*TASK STATEMENT*: Nothing but the lines from the one with "- All-University Awards" through the end of the records may appear in the answer, each reproduced exactly, pictures omitted.

*INPUT DATA*:

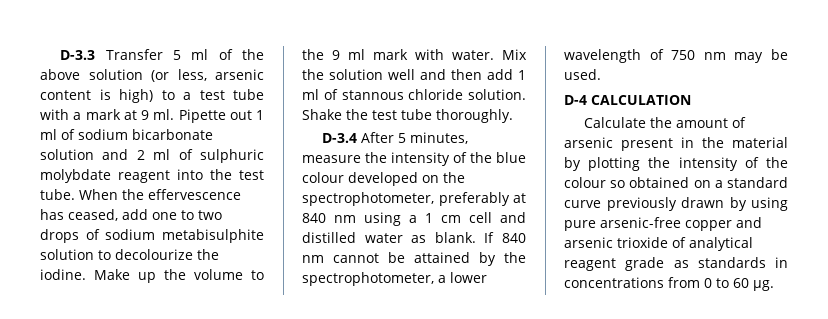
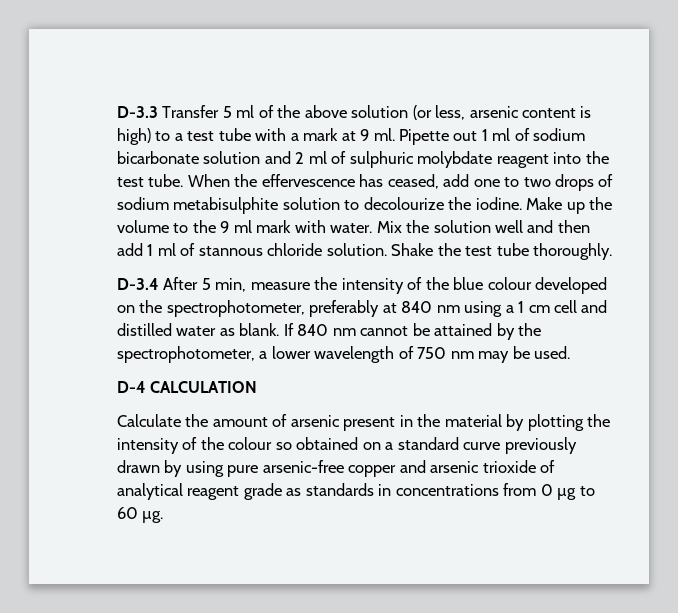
- D-3.4 After 5 minutes, measure the intensity of the blue colour developed on the spectrophotometer, preferably at 840 nm using a 1 cm cell and distilled water as blank.
+ D-3.4 After 5 min, measure the intensity of the blue colour developed on the spectrophotometer, preferably at 840 nm using a 1 cm cell and distilled water as blank.
- Calculate the amount of arsenic present in the material by plotting the intensity of the colour so obtained on a standard curve previously drawn by using pure arsenic-free copper and arsenic trioxide of analytical reagent grade as standards in concentrations from 0 to 60 µg.
+ Calculate the amount of arsenic present in the material by plotting the intensity of the colour so obtained on a standard curve previously drawn by using pure arsenic-free copper and arsenic trioxide of analytical reagent grade as standards in concentrations from 0 µg to 60 µg.

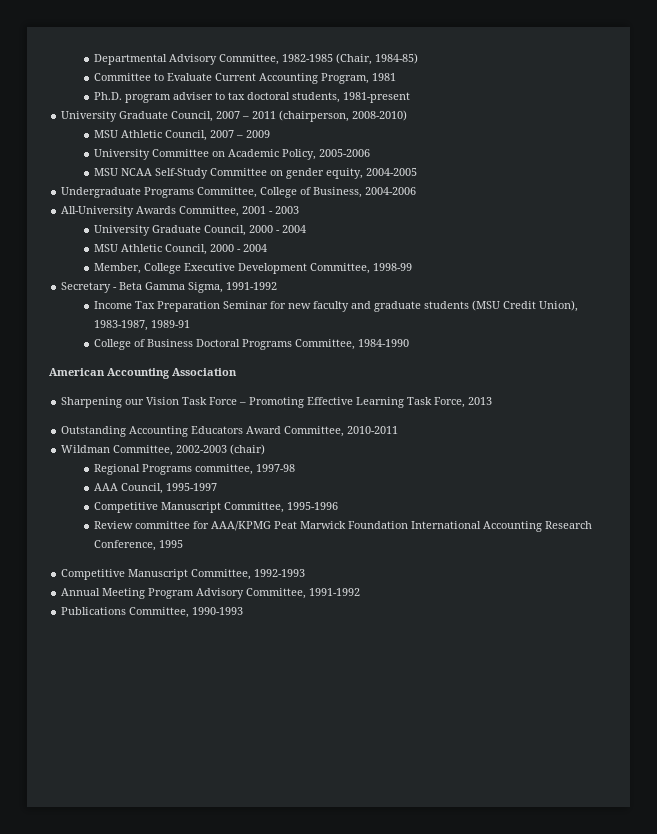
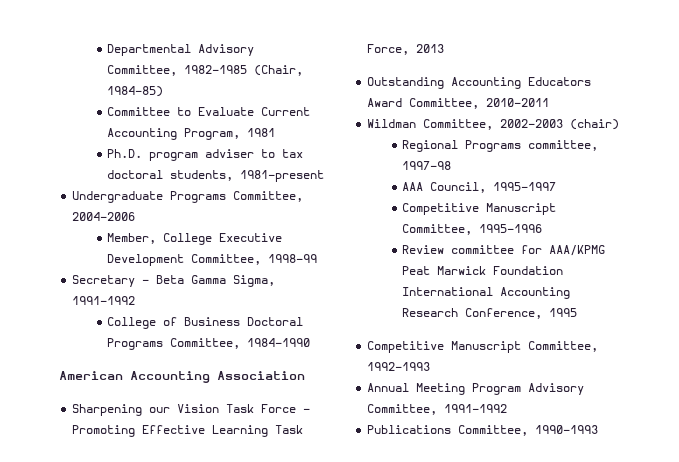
- University Graduate Council, 2007 – 2011 (chairperson, 2008-2010)
- MSU Athletic Council, 2007 – 2009
- University Committee on Academic Policy, 2005-2006
- MSU NCAA Self-Study Committee on gender equity, 2004-2005
- Undergraduate Programs Committee, College of Business, 2004-2006
- All-University Awards Committee, 2001 - 2003
- University Graduate Council, 2000 - 2004
- MSU Athletic Council, 2000 - 2004
+ Undergraduate Programs Committee, 2004-2006
- Income Tax Preparation Seminar for new faculty and graduate students (MSU Credit Union), 1983-1987, 1989-91

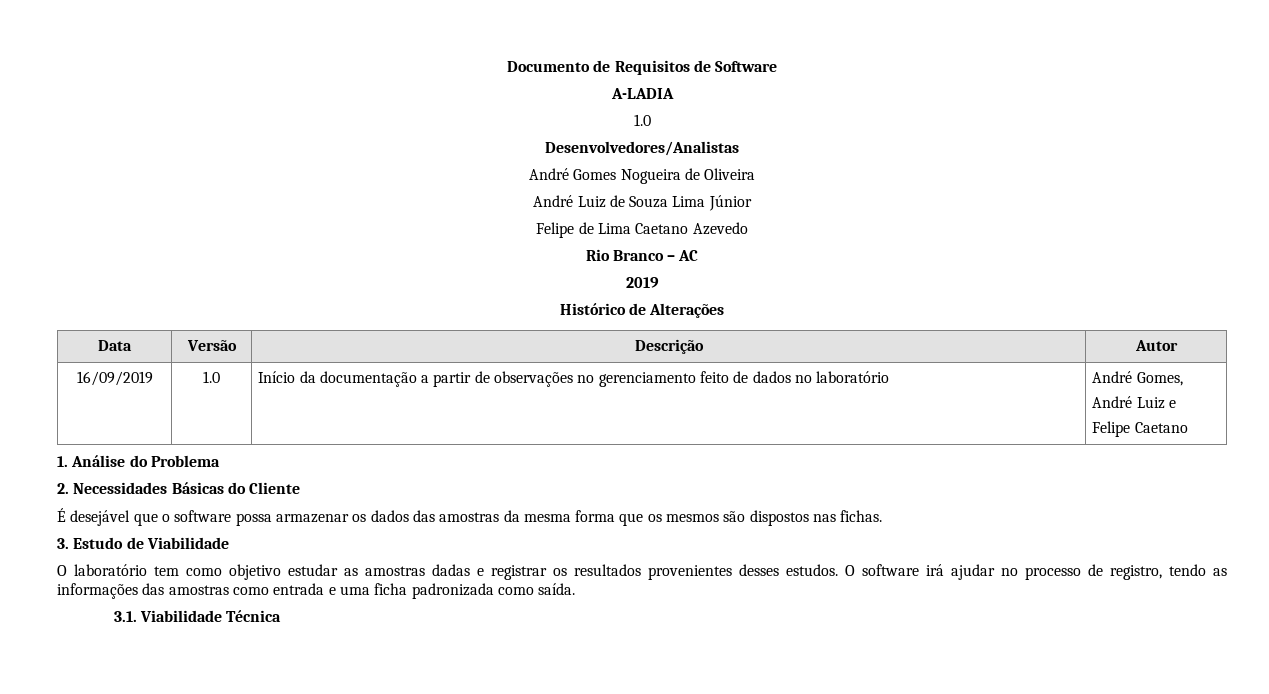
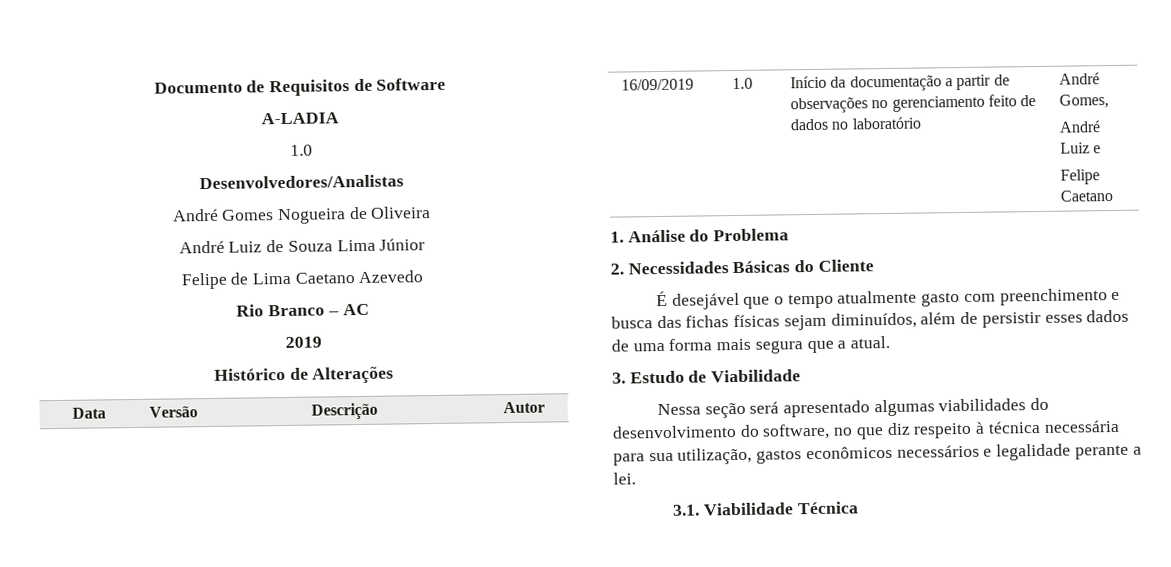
- É desejável que o software possa armazenar os dados das amostras da mesma forma que os mesmos são dispostos nas fichas.
+ É desejável que o tempo atualmente gasto com preenchimento e busca das fichas físicas sejam diminuídos, além de persistir esses dados de uma forma mais segura que a atual.
  3. Estudo de Viabilidade
- O laboratório tem como objetivo estudar as amostras dadas e registrar os resultados provenientes desses estudos. O software irá ajudar no processo de registro, tendo as informações das amostras como entrada e uma ficha padronizada como saída.
+ Nessa seção será apresentado algumas viabilidades do desenvolvimento do software, no que diz respeito à técnica necessária para sua utilização, gastos econômicos necessários e legalidade perante a lei.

*OUTPUT FOR THIS TASK*:
- All-University Awards Committee, 2001 - 2003
- University Graduate Council, 2000 - 2004
- MSU Athletic Council, 2000 - 2004
+ Undergraduate Programs Committee, 2004-2006
- Income Tax Preparation Seminar for new faculty and graduate students (MSU Credit Union), 1983-1987, 1989-91

- É desejável que o software possa armazenar os dados das amostras da mesma forma que os mesmos são dispostos nas fichas.
+ É desejável que o tempo atualmente gasto com preenchimento e busca das fichas físicas sejam diminuídos, além de persistir esses dados de uma forma mais segura que a atual.
  3. Estudo de Viabilidade
- O laboratório tem como objetivo estudar as amostras dadas e registrar os resultados provenientes desses estudos. O software irá ajudar no processo de registro, tendo as informações das amostras como entrada e uma ficha padronizada como saída.
+ Nessa seção será apresentado algumas viabilidades do desenvolvimento do software, no que diz respeito à técnica necessária para sua utilização, gastos econômicos necessários e legalidade perante a lei.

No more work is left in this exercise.